You could look at the designs of real buildings and try to build that to practice.

There's three tricks to building well.


1. Cheat.
Look at existing LEGO models. Pull up instructions sets and try and adapt them to fit in Blockland if you need to. This becomes easier and easier as the number of bricks available to everyone increases.

2. Steal.
Look at an existing Blockland build and copy the elements you like off of it. See a tree or a piece of furniture someone built? Copy it and put it in your build.

3. Cheat and steal.
Once you've got the hang of cheating and stealing, you'll realize that you can do better than the people you're stealing from. There's bound to be something you don't like about someone's build. So copy it, but don't copy it exactly, copy it better than before.

Eventually you'll know what combinations of bricks go well together and you won't need to look at instructions or other people's builds. At this point you can probably just start looking at pictures of stuff and reproducing it in Blockland.

I know some people might disagree with my phrasing here, and it's partly tongue in cheek, but everyone does it at some level. It's just how art gets made in general. Even if you're not actively copying stuff off someone else, you're subconsciously doing it. Take the example of windows. There's a couple different categories that you can group almost all windows into. There's ones that are combinations of arches and windows and other bricks. There's ones that are made up of several or many different window bricks. There's ones that are made up of print bricks. There's a huge variety of ways of decorating a window, but they all have a lot of common elements. Why? It's because there's a generally accepted view of what a "good" window should look like, and people just borrowed elements off each other's windows, even if they weren't thinking about it, and making them increasingly more ornate.

And here's the thing - it's not really stealing. If you look at windows and doors and roofs in real life you'll see they're pretty similar and you can group them into different categories. There's your standard roofs that are composed of hips, peaks, valleys, and gables. There's mansard roofs (change of angle somewhere on the roof).

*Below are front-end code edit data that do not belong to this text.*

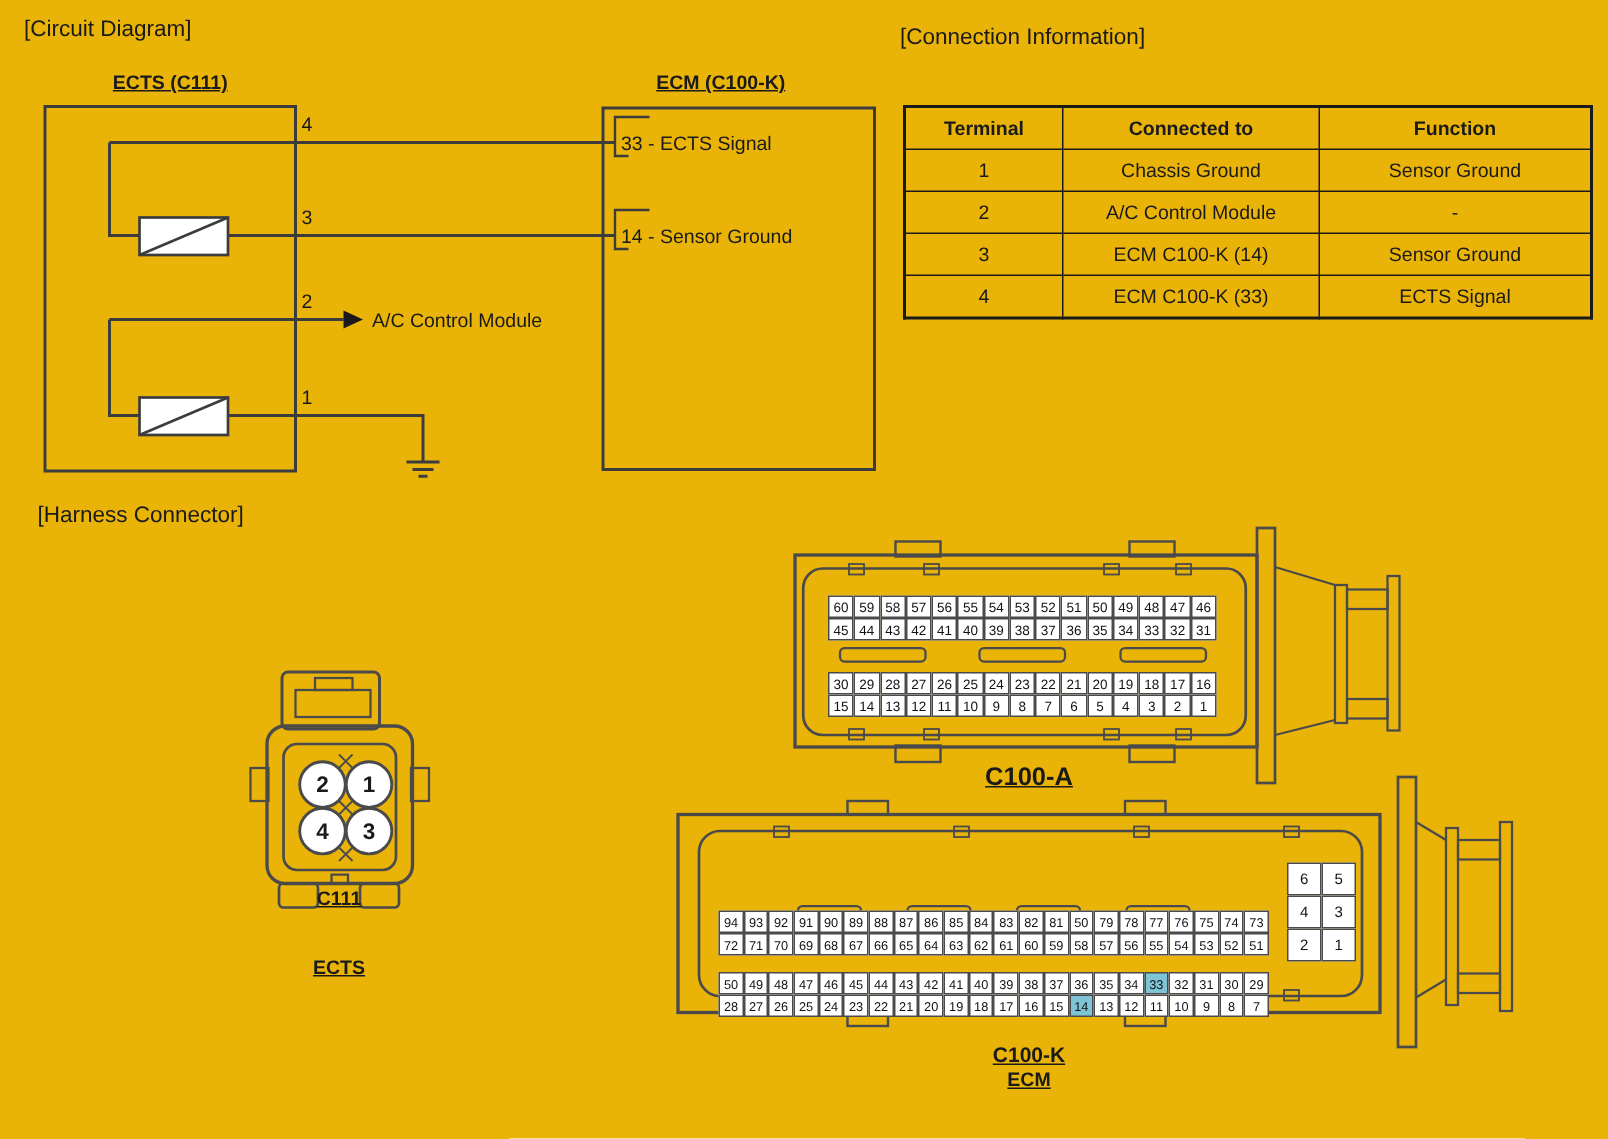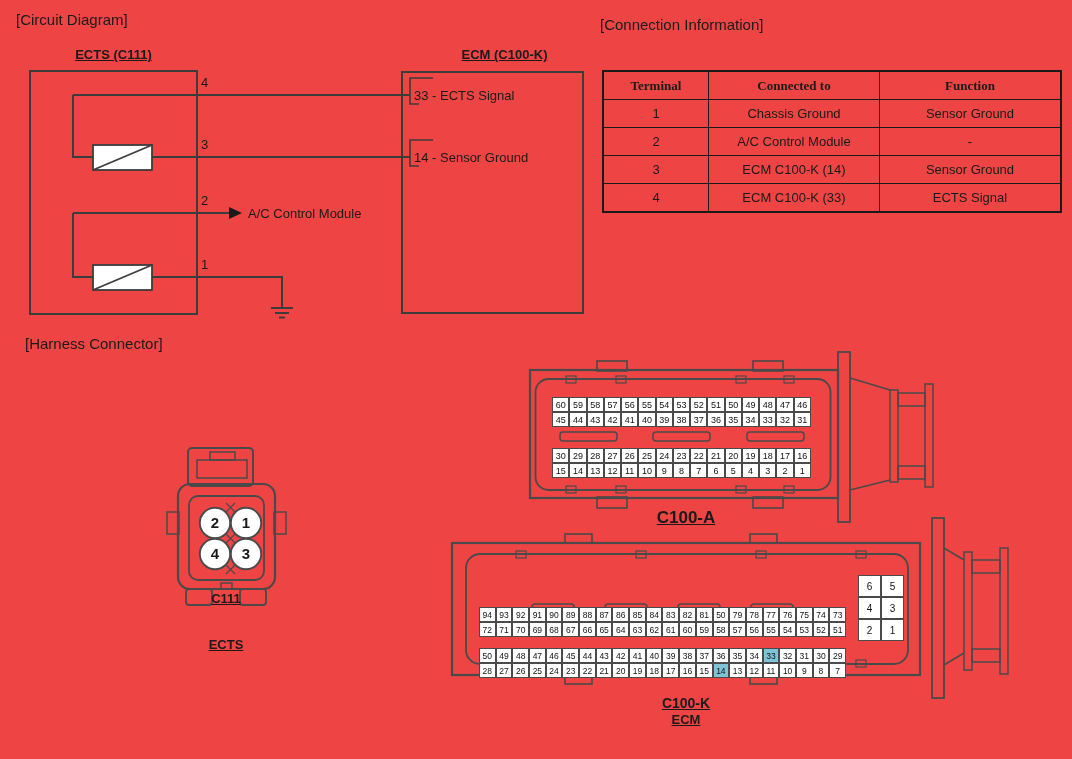--- a/index.html
+++ b/index.html
@@ -3,7 +3,7 @@
 <meta charset="utf-8">
 <style>
   html,body{margin:0;padding:0;background:#fff;}
-  #canvas{position:relative;width:1072px;height:759px;background:#ef4444;overflow:hidden;
+  #canvas{position:relative;width:1072px;height:759px;background:#eab308;overflow:hidden;
           font-family:"Liberation Sans", sans-serif;color:#1a1a1a;}
   .abs{position:absolute;}
   .lbl{position:absolute;white-space:nowrap;font-size:13px;line-height:15px;color:#1a1a1a;}

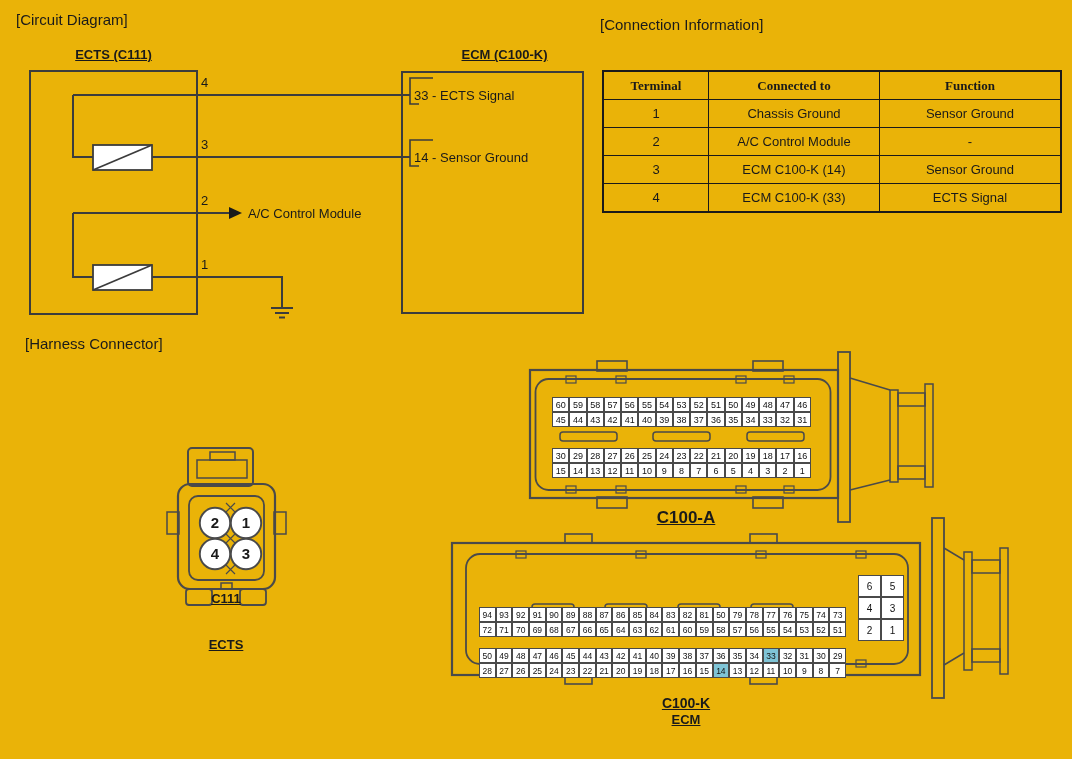--- a/index.html
+++ b/index.html
@@ -71,7 +71,7 @@
 
   <div class="lbl sec-title" style="left:16px;top:12px">[Circuit Diagram]</div>
   <div class="lbl bold ctr" style="left:30px;top:47px;width:167px">ECTS (C111)</div>
-  <div class="lbl bold ctr" style="left:414px;top:47px;width:181px">ECM (C100-K)</div>
+  <div class="lbl bold ctr" style="left:390px;top:47px;width:181px">ECM (C100-K)</div>
   <div class="lbl" style="left:201px;top:75px">4</div>
   <div class="lbl" style="left:201px;top:137px">3</div>
   <div class="lbl" style="left:201px;top:193px">2</div>

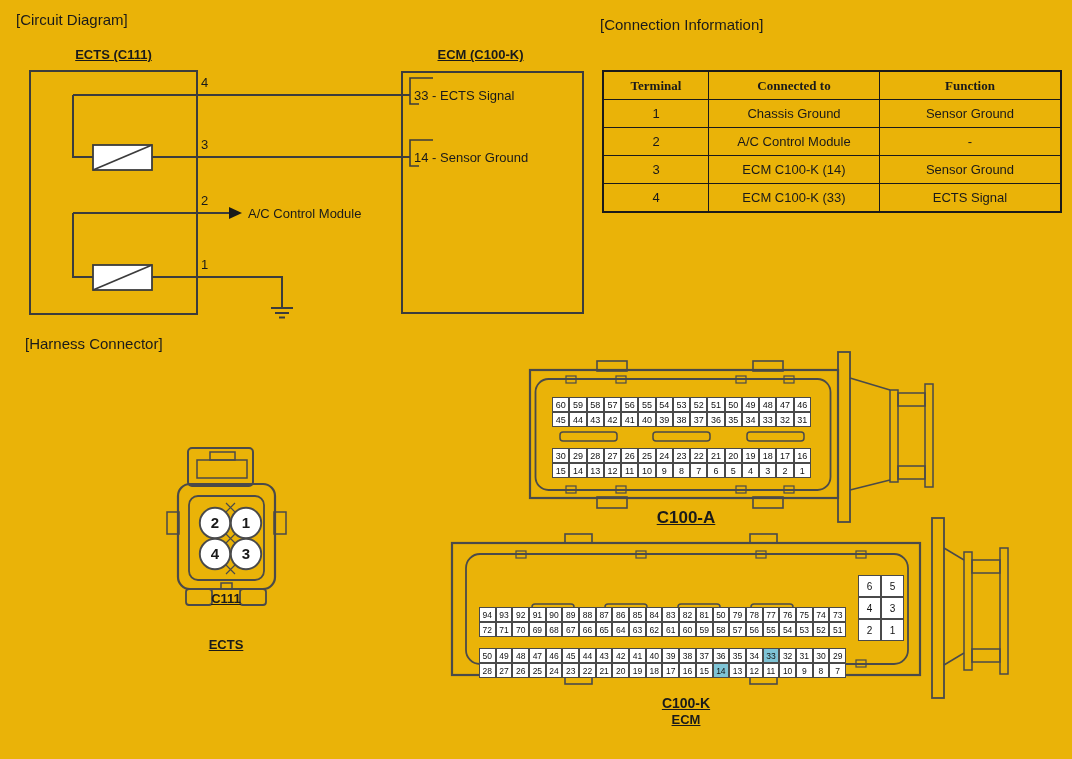--- a/index.html
+++ b/index.html
@@ -16,7 +16,7 @@
              font-size:13px;table-layout:fixed;}
   table.conn th, table.conn td{border:1.5px solid #1a1a1a;text-align:center;vertical-align:middle;
              height:27px;padding:0 4px;overflow:hidden;white-space:nowrap;}
-  table.conn th{font-weight:bold;font-family:Liberation Serif, serif;}
+  table.conn th{font-weight:bold;}
   table.conn th:nth-child(1){width:96px;}
   table.conn th:nth-child(2){width:162px;}
   table.conn th:nth-child(3){width:172px;}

There's roofs with dormers, there's very steep roofs that have entire floors and attics built in them, there's flat roofs with stair access and air conditioning units on top. There's curvy metal and concrete roofs that you seem from architects like Santiago Calatrava and Frank Ghery. Roofs can be made of asphalt shingles, hot rolled asphalt, synthetic materials, synthetic rubbers like EPDM, cedar shakes, slate, concrete, metal, clay, mud, plastic, straw, and dozens of other materials. You may not have seen this since most people don't climb up on roofs but it's common to pour gravel all over the top of a flat roofed building to reflect light and keep waves from wind and puddles from eroding asphalt and rubber roofs. Roofs don't have to be black or gray, sometimes they are painted very bright colors - especially metal roofs. Different materials have different textures - clay is bumpy, metal has ridges that the pieces are soldered together along, sheet metal is wavy. Then there's different things you can decorate roofs with - antennas, helicopter landing pads, lights, cooling towers and air-conditioning units, vents, wind vanes, guard rails, lighting protection systems, chimneys, roof drains, bell towers, roof gardens, decks and pools.

If you can figure out what stuff "should" look like, generally speaking, then you've you're already halfway there.


oh wedge, you and your GIGANTIC walls of text

that actually make sense

god I love you

Thanks for all your ideas guys, I'll have to do it when I get the chance. I just don't want to look like a guy who fishes  for compliments.

Try to implement the golden ratio into your build, but Blockland's bricks can make it difficult to do that since golden integers are sometimes unusual.

Never make buildings with x5 walls.
Make a different wall on the inside of a building.

Thats all you need to know.

Try to implement the golden ratio into your build, but Blockland's bricks can make it difficult to do that since golden integers are sometimes unusual.
What do you mean by the "Golden ratio"?